日本国内に保管されている現物金を保有するこのファンドは、今週初めに実際の資産価値を16%上回る水準まで急騰した後、下落しました。この急騰は、東京証券取引所(TSE)が金曜日に投資家に対して、数日間にわたって拡大していたプレミアムと価値のギャップを監視するよう警告を出したにもかかわらず発生しました。
これは、金自体が10年以上で最大の価格暴落を経験している中で起きています。火曜日には、金の現物価格が6.3%下落し、12年以上で最悪の単日下落となりました。
そして水曜日には、ETFの価格が11%下落し、それまでの上昇の一部が反転しました。それでもプレミアムは残っており、これが投資家を不安にさせています。

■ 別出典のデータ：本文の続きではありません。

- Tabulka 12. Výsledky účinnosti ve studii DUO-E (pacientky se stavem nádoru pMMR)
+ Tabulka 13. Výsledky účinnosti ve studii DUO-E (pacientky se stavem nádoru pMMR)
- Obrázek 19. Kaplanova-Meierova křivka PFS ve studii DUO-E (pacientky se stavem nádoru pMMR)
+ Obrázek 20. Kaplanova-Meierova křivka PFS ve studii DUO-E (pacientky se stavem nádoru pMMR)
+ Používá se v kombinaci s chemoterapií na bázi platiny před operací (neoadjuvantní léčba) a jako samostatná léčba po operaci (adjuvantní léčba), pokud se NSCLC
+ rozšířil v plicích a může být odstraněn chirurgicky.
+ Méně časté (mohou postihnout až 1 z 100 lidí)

ブルームバーグによると、このETFは現在1.25兆円、約82億ドルの資産を保有しています。
日本の現物金ETFは現在、他のグローバルファンドの動向から大きく乖離しています。そのプレミアムとNAVのギャップは世界で最も広く、ゴールドマン・サックス・フィジカル・ゴールドETF、アブルドン・フィジカル・ゴールド・シェアーズETF、iシェアーズ・フィジカル・ゴールドETFなどの類似ETFはすべて過去10年間で4%のマージン内に収まっています。

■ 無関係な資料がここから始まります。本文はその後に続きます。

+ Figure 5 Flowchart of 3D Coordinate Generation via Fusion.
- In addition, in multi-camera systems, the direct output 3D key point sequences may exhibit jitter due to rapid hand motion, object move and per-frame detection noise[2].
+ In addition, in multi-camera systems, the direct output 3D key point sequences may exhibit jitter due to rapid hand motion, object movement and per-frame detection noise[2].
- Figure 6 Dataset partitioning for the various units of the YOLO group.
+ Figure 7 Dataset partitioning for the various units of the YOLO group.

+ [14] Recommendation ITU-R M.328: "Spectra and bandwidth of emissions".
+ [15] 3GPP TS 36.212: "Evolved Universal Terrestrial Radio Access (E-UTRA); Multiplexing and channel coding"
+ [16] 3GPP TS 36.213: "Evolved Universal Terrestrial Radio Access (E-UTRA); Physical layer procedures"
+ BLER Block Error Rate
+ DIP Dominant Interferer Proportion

日本のファンドはその数字を大きく超え、ピーク時には16%を超え、需要がいかに過熱し、地元の動向が実際の金価格から乖離しているかを示しています。
他の日本のETFのほとんどは実際の金属を保有していません。iシェアーズ・ゴールドETFはロンドン上場のファンドに投資し、海外の金庫によって裏付けられています。
一方、NFゴールド・プライスETFは現物の金ではなく、先物ベースの契約にリンクしています。これにより、日本の現物金ETFは実際の金地金への国内エクスポージャーを求める人々にとって唯一の選択肢となり、明らかに過熱状態に押し上げられています。

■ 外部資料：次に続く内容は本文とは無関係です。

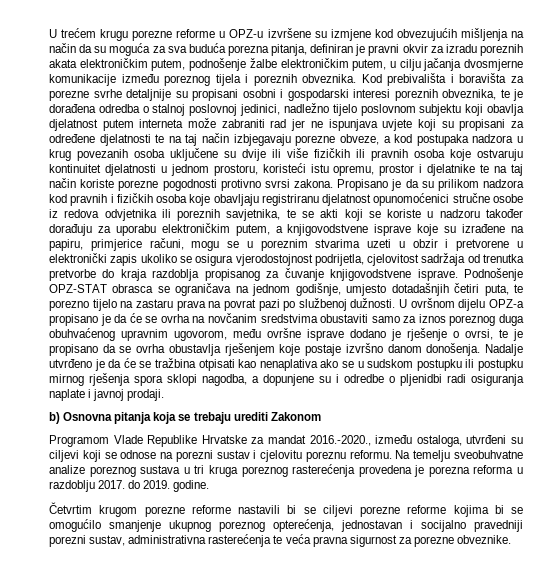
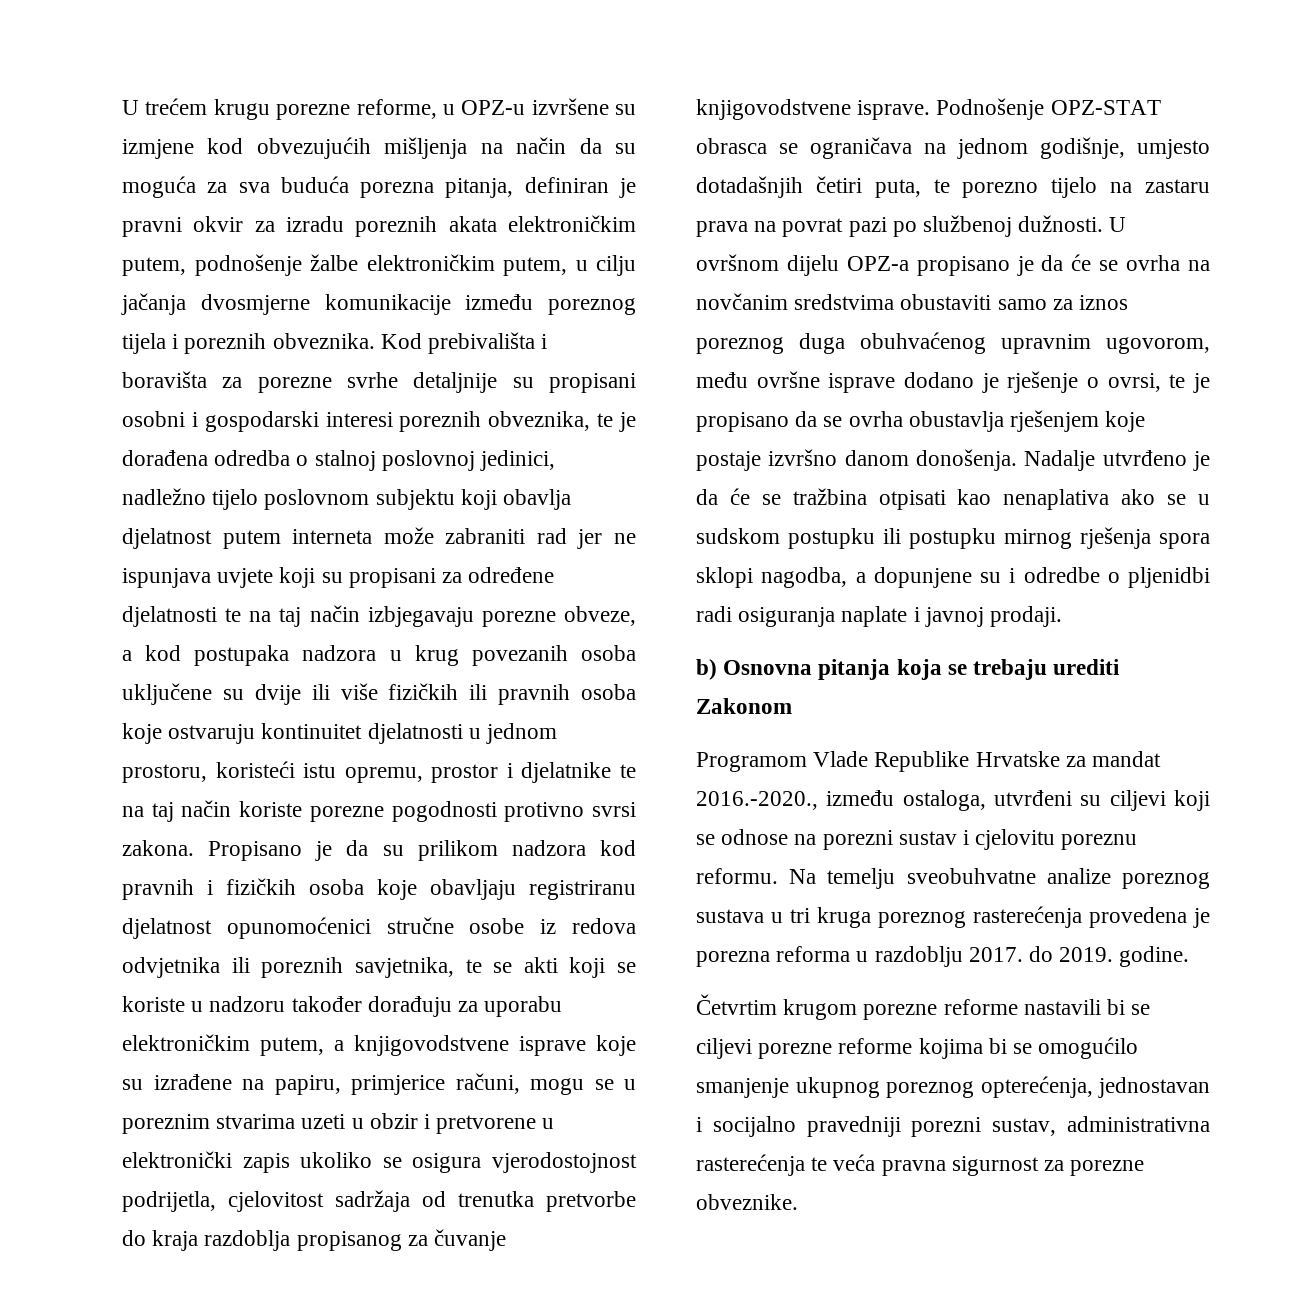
- U trećem krugu porezne reforme u OPZ-u izvršene su izmjene kod obvezujućih mišljenja na način da su moguća za sva buduća porezna pitanja, definiran je pravni okvir za izradu poreznih akata elektroničkim putem, podnošenje žalbe elektroničkim putem, u cilju jačanja dvosmjerne komunikacije između poreznog tijela i poreznih obveznika.
+ U trećem krugu porezne reforme, u OPZ-u izvršene su izmjene kod obvezujućih mišljenja na način da su moguća za sva buduća porezna pitanja, definiran je pravni okvir za izradu poreznih akata elektroničkim putem, podnošenje žalbe elektroničkim putem, u cilju jačanja dvosmjerne komunikacije između poreznog tijela i poreznih obveznika.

下落があっても、水曜日の午後までにファンドの損失は7%に縮小しただけで、依然として強い需要を示しています。一方、金の現物価格は火曜日の暴落から回復しようとして、1オンス当たり4,140ドル近辺で推移していました。
銀はさらに混乱し、一時8.7%の下落を記録した後、再び上昇しました。トレーダーたちは、8月中旬から過熱していた両金属のテクニカル指標を指摘しています。
この暴落は突然起きたわけではありません。8月以降、金は「通貨価値下落取引」を背景に約60%上昇しました。これは米国政府の膨らむ赤字とトランプ大統領のFRB(アメリカ合衆国連邦準備銀行)による金利引き下げの可能性が、法定通貨への信頼を侵食し続けるという賭けです。投資家は通貨と債務を売却し、金に逃避しました。しかし、そのラリーは過熱し、市場は今週激しく反転しました。
ボラティリティはまだ終わっていません。価格は現在落ち着いていますが、トレーダーはさらなる変動に備えてオプション契約に飛び込んでいます。
1ヶ月のインプライドボラティリティは2022年3月以来の水準に跳ね上がりました。混乱にもかかわらず、一部の市場参加者はまだ金に将来性があると考えています。シドニーのヴァン・エック・アソシエイツ・コープのクロスアセット・ストラテジストであるアンナ・ウー氏は、この動きは「大規模に伝染するものではない」と述べ、「金は最近の強い上昇にもかかわらず、依然として重要な避難所としての役割を担っています。中央銀行も民間資本も買い続けています」と付け加えました。
一方、銀は独自の動きを見せています。ロンドンでは、先週の供給逼迫が銀価格を1980年の高値を上回る水準に押し上げ、トレーダーはプレッシャーを緩和するためだけに金属を英国に空輸することを余儀なくされました。
アジアでは、上海先物取引所が2月以来最大の銀の1日出金を記録し、ニューヨークの在庫も減少しました。
それでも、ETFの話は価格の乖離についてです。TSEのETF市場開発部のシニアマネージャー、岡崎圭氏は言葉を濁しませんでした。「ETF価格と金市場の連動性の低下と、投資家が高値で買い入れることは問題です」と彼は述べました。